El presidente pareció desilusionado, pero se recuperó rápidamente.

— Oh, vaya… al menos, capitán Bey, me gustaría que entregara algunos de los premios.

— Estaría encantado — dijo el comandante, ligeramente aturdido. Notaba que la reunión se le escapaba de las manos y decidió volver a lo programado.

—¿Me permite que le explique lo que esperamos hacer aquí, señor presidente?

— Por supuesto — fue la poco entusiasta respuesta. Los pensamientos de Su Excelencia parecían estar todavía en otra parte. Quizá reviviría aún las victorias de su juventud. Luego, con un evidente esfuerzo, concentró su atención en el presente—. Nos sentimos halagados, aunque bastante sorprendidos, por su visita. Parece que nuestro mundo no puede ofrecerles gran cosa. Creo que han dicho ustedes algo sobre hielo; seguramente, se trata de una broma.

— No, señor presidente, hablamos totalmente en serio. Eso es lo que precisamos de Thalassa, aunque ahora que hemos probado algunos de sus productos alimenticios (estoy pensando en especial en el queso y en el vino que hemos tomado durante el almuerzo) podríamos aumentar considerablemente nuestras peticiones. Sin embargo, lo esencial es el hielo, déjeme que se lo explique. Primera imagen, por favor.
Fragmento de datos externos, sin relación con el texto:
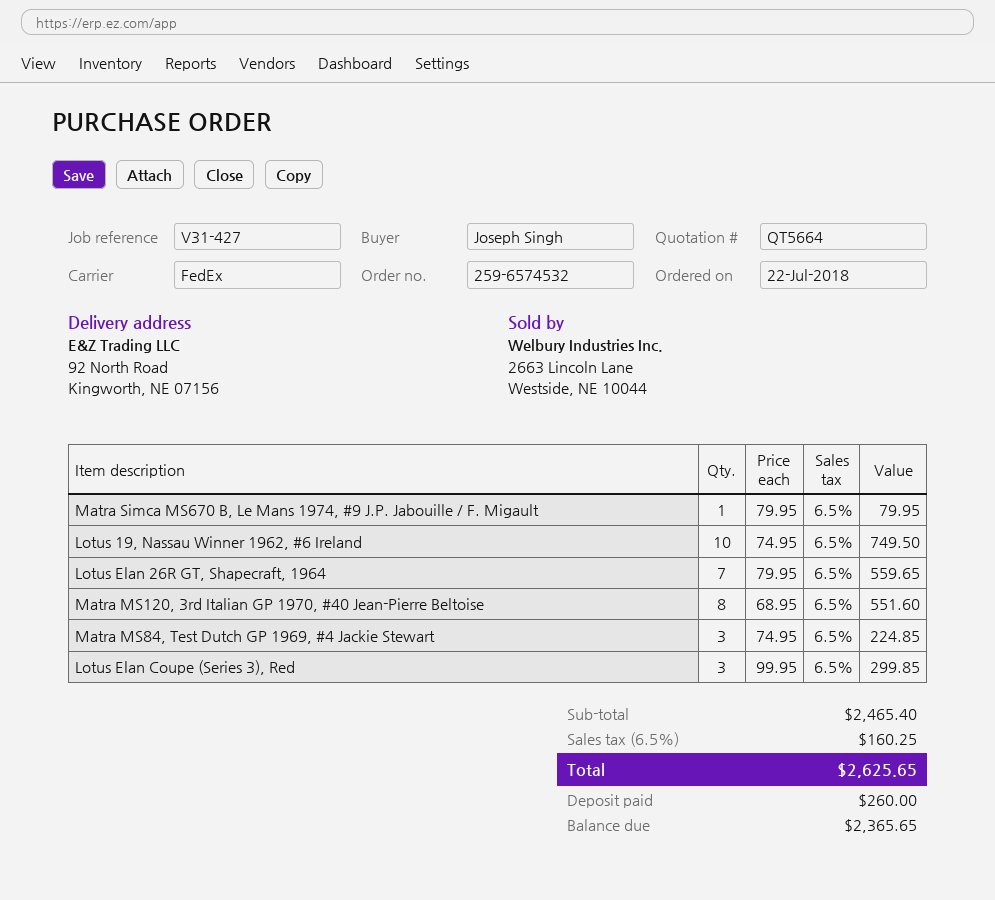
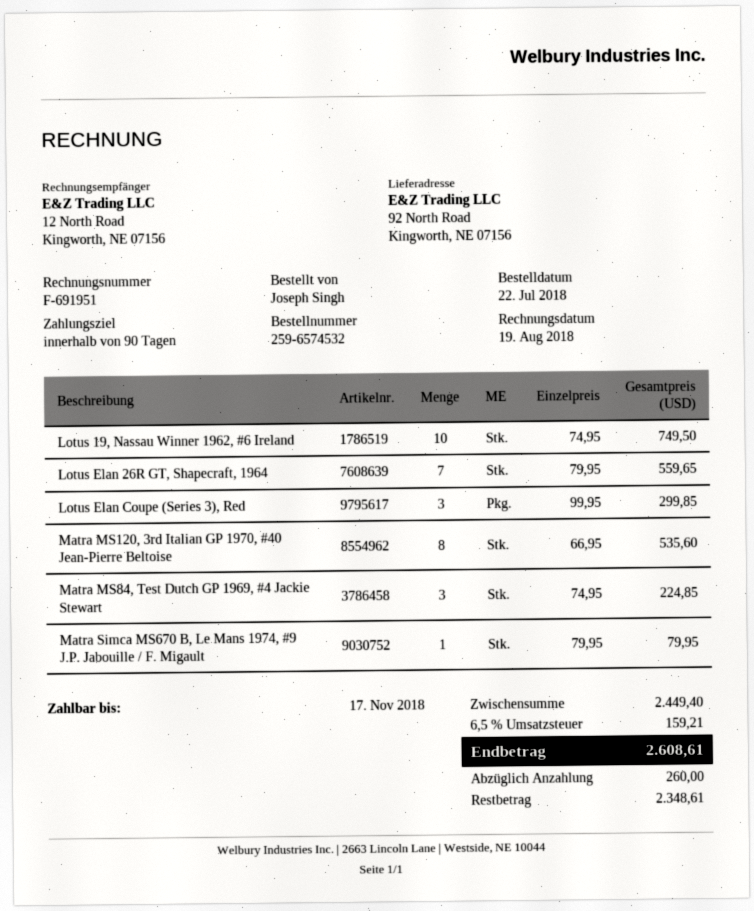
Matra MS120, 3rd Italian GP 1970, #40 Jean-Pierre Beltoise: 8 x 68.95 = 551.60 -> 8 x 66.95 = 535.60
subtotal: 2465.40 -> 2449.40
tax: 6.5% = 160.25 -> 6.5% = 159.21
total: 2625.65 -> 2608.61
balance: 2365.65 -> 2348.61

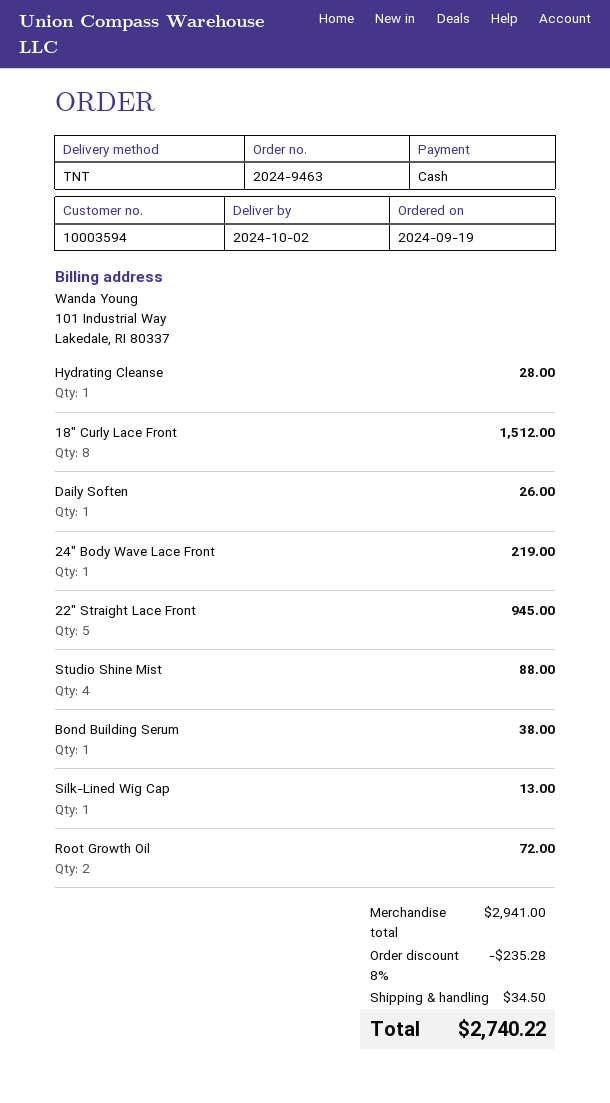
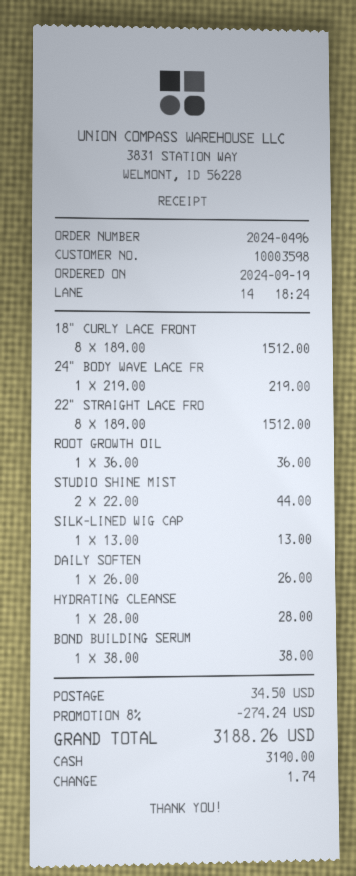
order number: 2024-9463 -> 2024-0496
customer number: 10003594 -> 10003598
22" Straight Lace Front: 5 for 945.00 -> 8 for 1512.00
Studio Shine Mist: 4 for 88.00 -> 2 for 44.00
Root Growth Oil: 2 for 72.00 -> 1 for 36.00
discount: 8% = 235.28 -> 8% = 274.24
total: 2740.22 -> 3188.26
La astronave Magallanes, de dos metros de largo, flotaba frente al presidente. Parecía tan real que el hombre quiso alargar el brazo y tocarla, y lo habría hecho de no haber habido espectadores para contemplar un comportamiento tan ingenuo.

— Verá que la nave es aproximadamente cilíndrica: cuatro kilómetros de longitud, por uno de diámetro. Ya que nuestro sistema de propulsión utiliza la energía del propio espacio, no hay límite teórico de velocidad, hasta la velocidad de la luz. Sin embargo, en la práctica, aproximadamente a una quinta parte de esta velocidad ya tenemos problemas a causa del polvo y el gas interestelares. A pesar de ser tan tenues, un objeto que se mueve a través de ellos a sesenta mil kilómetros por segundo o más choca con una sorprendente cantidad de materia… y a esa velocidad, incluso un solo átomo de hidrógeno puede producir daños apreciables.
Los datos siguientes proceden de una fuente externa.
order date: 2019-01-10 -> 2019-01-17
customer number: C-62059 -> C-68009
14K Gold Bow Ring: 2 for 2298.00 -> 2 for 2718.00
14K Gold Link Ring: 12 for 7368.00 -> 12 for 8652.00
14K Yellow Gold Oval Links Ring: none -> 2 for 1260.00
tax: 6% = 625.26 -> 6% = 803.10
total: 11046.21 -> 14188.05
« De modo que la Magallanes, como las primeras y primitivas astronaves, lleva un escudo de ablación en su parte delantera. Serviría prácticamente cualquier material, siempre y cuando usáramos la cantidad suficiente. Y entre las estrellas, a temperaturas cercanas a cero, es difícil encontrar algo mejor que el hielo. Barato, de fácil manejo, ¡y sorprendentemente fuerte! Este tosco cono es el aspecto que tenía nuestro pequeño iceberg cuando abandonamos el Sistema Solar hace doscientos años. Y así es ahora.